# Firmware: Canon EOS R v1.6.0



## Canon Rumors Guy (Dec 5, 2019)

> As previously reported, Canon has released a firmware update for the Canon EOS R. It turns out it was released at the end of November but hasn’t yet been posted by Canon USA for whatever reason.
> *Firmware Version 1.6.0 incorporates the following enhancements and fixes:*
> 
> Support for the RF 85mm f/1.2L USM DS lens has been added.
> ...



Continue reading...


----------



## YuengLinger (Dec 5, 2019)

In fact, thanks, Canon, for keeping up the good work!


----------



## djoos (Dec 5, 2019)

Begs the question: what happened to 1.5.0? As it seems we jumped from 1.4.0 to 1.6.0...


----------



## Jonathan Thill (Dec 6, 2019)

djoos said:


> Begs the question: what happened to 1.5.0? As it seems we jumped from 1.4.0 to 1.6.0...


As software developer I can guess that they spun up 1.5.0 and the testing was almost completed when they decided to include a late fix that was targeted for 1.6.0. 

Canon does not seem to like to use the 3rd digit, I personally do not like version control with only 3 digits but this is not the place for that discussion


----------



## neuroanatomist (Dec 6, 2019)

djoos said:


> Begs the question: what happened to 1.5.0? As it seems we jumped from 1.4.0 to 1.6.0...


I have 1.5.0. It added 3 fps in AI Servo, half a stop of DR, and 6k video. Looks like they didn’t carry those forward into 1.6.0, so I guess I’ll skip the update.


----------



## Kit. (Dec 6, 2019)

Ramage said:


> Canon does not seem to like to use the 3rd digit,


They can use it internally for release candidate builds.


----------



## djoos (Dec 6, 2019)

Semver (semantic versioning)-wise the third digit is for patches (MAJOR.MINOR.PATCH). Canon doesn’t tend (I haven’t had any patch build from Canon for the Eos R yet at least) to ship those, but seem to include them in the next minor.

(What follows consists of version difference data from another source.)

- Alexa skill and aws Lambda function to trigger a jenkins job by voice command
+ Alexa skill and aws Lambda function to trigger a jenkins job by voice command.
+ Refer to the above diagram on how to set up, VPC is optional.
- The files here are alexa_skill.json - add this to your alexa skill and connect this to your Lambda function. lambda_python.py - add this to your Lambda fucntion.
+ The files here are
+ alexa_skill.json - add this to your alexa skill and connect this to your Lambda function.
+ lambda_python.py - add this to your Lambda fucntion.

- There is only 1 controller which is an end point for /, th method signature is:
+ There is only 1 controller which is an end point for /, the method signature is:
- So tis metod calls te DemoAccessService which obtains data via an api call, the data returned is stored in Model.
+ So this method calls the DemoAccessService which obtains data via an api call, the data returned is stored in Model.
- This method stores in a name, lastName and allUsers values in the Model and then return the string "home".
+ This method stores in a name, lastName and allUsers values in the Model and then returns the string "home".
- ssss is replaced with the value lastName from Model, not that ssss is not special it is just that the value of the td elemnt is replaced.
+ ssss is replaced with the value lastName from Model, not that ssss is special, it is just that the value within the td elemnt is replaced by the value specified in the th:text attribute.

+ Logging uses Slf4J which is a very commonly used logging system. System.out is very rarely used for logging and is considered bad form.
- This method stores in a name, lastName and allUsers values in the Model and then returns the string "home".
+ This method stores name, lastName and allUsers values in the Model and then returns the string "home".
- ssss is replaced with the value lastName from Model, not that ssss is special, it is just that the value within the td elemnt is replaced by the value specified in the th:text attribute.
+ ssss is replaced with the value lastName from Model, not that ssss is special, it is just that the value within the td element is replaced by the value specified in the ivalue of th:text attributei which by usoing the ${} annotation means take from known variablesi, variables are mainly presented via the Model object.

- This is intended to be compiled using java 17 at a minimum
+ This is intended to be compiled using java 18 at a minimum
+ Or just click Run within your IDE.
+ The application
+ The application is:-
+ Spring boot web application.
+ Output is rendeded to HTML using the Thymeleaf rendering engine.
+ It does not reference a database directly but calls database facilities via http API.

Just odd that 1.5 didn’t get shipped - especially given the fact there not really a lot in 1.6.0...


----------



## HikeBike (Dec 6, 2019)

Updated with no issues, as usual.


----------



## SecureGSM (Dec 7, 2019)

neuroanatomist said:


> I have 1.5.0. It added 3 fps in AI Servo, half a stop of DR, and 6k video. Looks like they didn’t carry those forward into 1.6.0, so I guess I’ll skip the update.


 Nuh, they took the 1.5 of the website the moment they realised that additional 3 FPS turned R into a serious action camera eating into the 1 Series market share according to Bloggers.


----------



## Frodo (Dec 7, 2019)

My priority for a software upgrade is to improve viewfinder refresh rates when following a moving subject.


----------



## Lusik (Dec 8, 2019)

Frodo said:


> My priority for a software upgrade is to improve viewfinder refresh rates when following a moving subject.



With RF lenses you can switch on High Speed Viewfinder option on page 6 of the photography menu. It decreases the delay between each frame and makes it easier for follow a moving subject.


----------



## Viggo (Dec 8, 2019)

Lusik said:


> With RF lenses you can switch on High Speed Viewfinder option on page 6 of the photography menu. It decreases the delay between each frame and makes it easier for follow a moving subject.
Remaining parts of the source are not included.